By Elio Delgado Legon

Cuban doctors arriving at a hospital in Andorra. Photo: Diari d´Andorra

HAVANA TIMES – “If Cuba carries on like this, it will be the capital of unity.” This was the statement Pope Francis made in February 2016, after his historic meeting in Havana, with his Holiness Kirill, Patriach of Moscow and all of Russia.

And Pope Francis wasn’t wrong. Cuba is the capital of unity, solidarity and humanism, there’s no doubt about it.

It was unconceivable that Cuba would follow the suit of many other countries, including the US, and deny the British cruise ship MS Braemar entry to its port, which had five confirmed cases of COVID-19 onboard and some 40 potential cases. It was a simple operation if protocols established for these extraordinary situations were complied with: take them off the cruise ship, take them to the airport and put them on charter flights back to the UK. It was a success.

There were people who were against the cruise ship docking in a Cuban port. Some were genuinely concerned, others were being malicious, when they refused Cuba’s solidarity in this instance. I wonder: Could Cuba really cease to show solidarity to this group of humans, many of whom would die out at sea if they didn’t receive any help?

Cuba will never stop showing solidarity to those who ask for help. And this appeal for help came from the British government no less, certain that Cuba wouldn’t fail them, like so many others had.

As I write this piece, over 40 countries have asked Cuba to send medical aid to help fight COVID-19 and brigades have already left for 15 countries, mainly in Latin America and the Caribbean, although a brigade of Cuban doctors was also sent to the Lombardy region in Italy and another to Andorra.

The US government’s attitude is outrageous and sometimes hard to define, but it is pressuring other countries to refuse Cuba’s solidarity during this global pandemic and its own grim situation.

Recent weeks have been emotionally overwhelming, because in spite of the US government’s miserable attitude, there have been many messages of thanks from other countries where Cuba has sent doctors in an act of solidarity.

Ever since 1963, over 450,000 doctors have helped other countries and saved over 7 million lives across the globe. Thousands of doctors, nurses and other health professionals are always ready to go anywhere they are requested. When there was the Ebola virus epidemic in Africa, over 12,000 people were willing to fight the disease, even when they knew the risks this entailed, which emphasises the Cuban people’s and medical professionals’ spirit of solidarity and altruism.

Many of these messages of gratitude have come from Lombardy, in Italy, where a brigade of Cuban doctors are working. One said the following: “It is with a lot of pride and admiration that we have a brigade of Cuban doctors and nurses here to help our country; now, every newspaper will speak well about Cuba, let’s hope that given the current situation, the world can be a little more proper and sincere with a country that has always shown a lot of solidarity with other countries.”

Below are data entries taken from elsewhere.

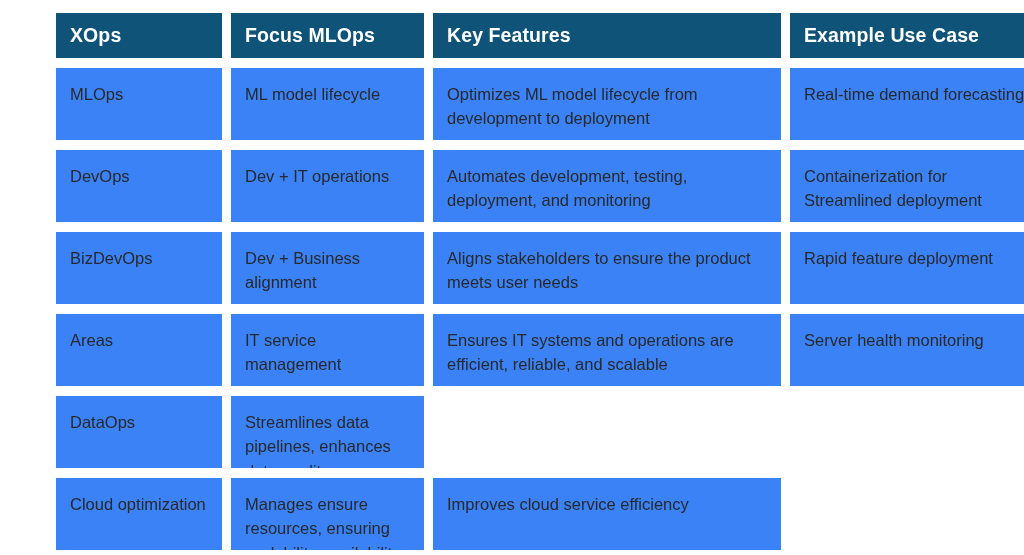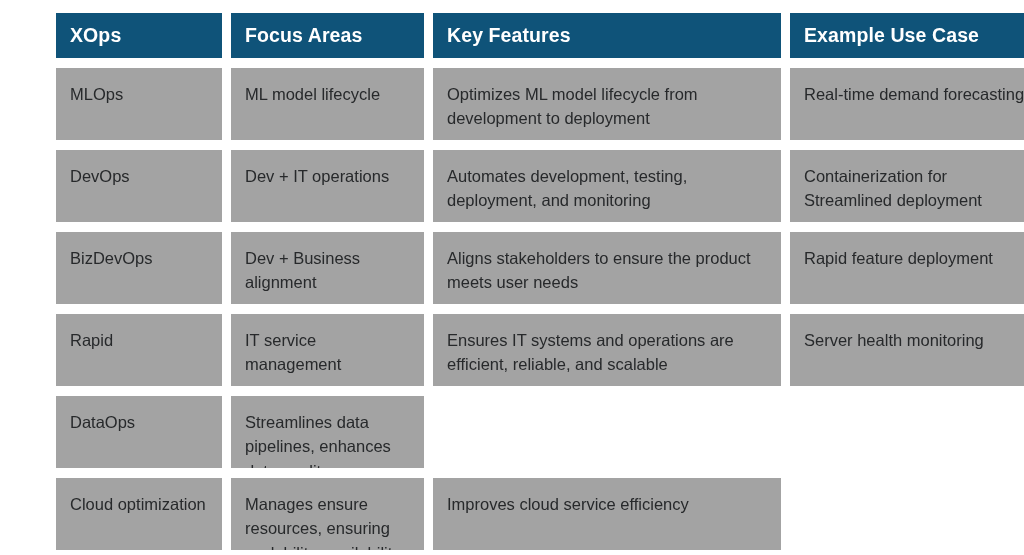"Focus Areas" div.header-cell { text: Areas -> MLOps }
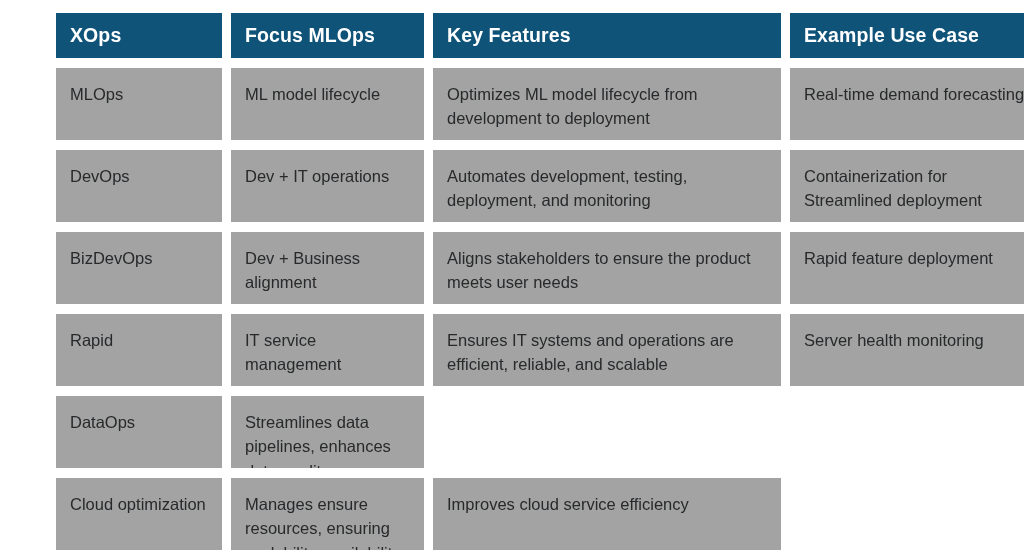"MLOps" .body-cell { background: #a3a3a3 -> #3b82f6 }
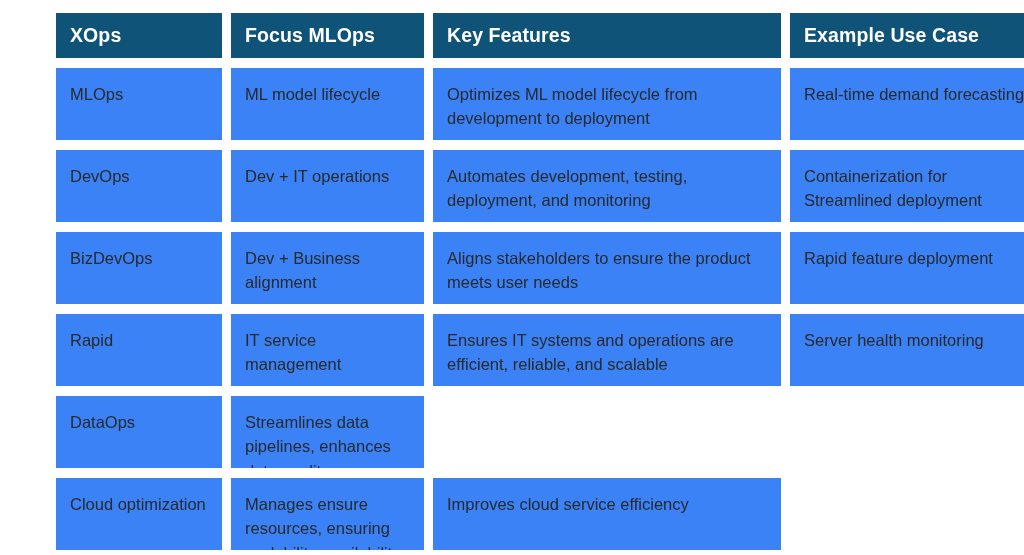"Rapid" div.body-cell { text: Rapid -> Areas }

Another message points out that “in spite of the serious difficulties caused by the US’ criminal blockade on the island over many years, Cuba has helped countries with a great deal of generosity and represents what a socialist society is today more than ever before.”

Of course there is no denying that Cuban aid workers are working in adverse circumstances right now, at risk of becoming infected themselves, but determined to help the countries they have gone to, which are already 15 as part of the Henry Reeve contingent, as well as professionals already in other countries, who have joined the fight against COVID-19.

In a few weeks or months, the COVID-19 pandemic will just be a sad memory, because of the thousands of lives it is taking, but many countries will remember Cuba as the capital of solidarity.


Elio Delgado Legon

Elio Delgado-Legon: I am a Cuban who has lived for 80 years, therefore I know full well how life was before the revolution, having experienced it directly and indirectly. As a result, it hurts me to read so many aspersions cast upon a government that fights tooth and nail to provide us a better life. If it hasn’t fully been able to do so, this is because of the many obstacles that have been put in its way.

7 thoughts on “Cuba, Capital of Solidarity

  • “hateful” is a word that accurately describes Fidel and Raul Castro. Don’t forget that it was Fidel Castro who urged Nikita Khrushchev to launch a nuclear strike on the US, and it was Raul Castro who executed 78 people without trial in one day at Santiago de Cuba. Elio Delgado Legon is a faithful adherent to those two. So does the word “hateful” apply to him?
    You John Smith (an excellent beer produced in Doncaster) make assumptions when you write disparagingly of “north americans”. I have a British Passport.

  • Thank you Elio for a wonderful opinion. They are always pleasant to read. It seems that truth always pushes the north americans towards hate and hateful comments, but yet they are the ones who are so desperate for humanism, equal rights, justice and love. Lets wish them that too!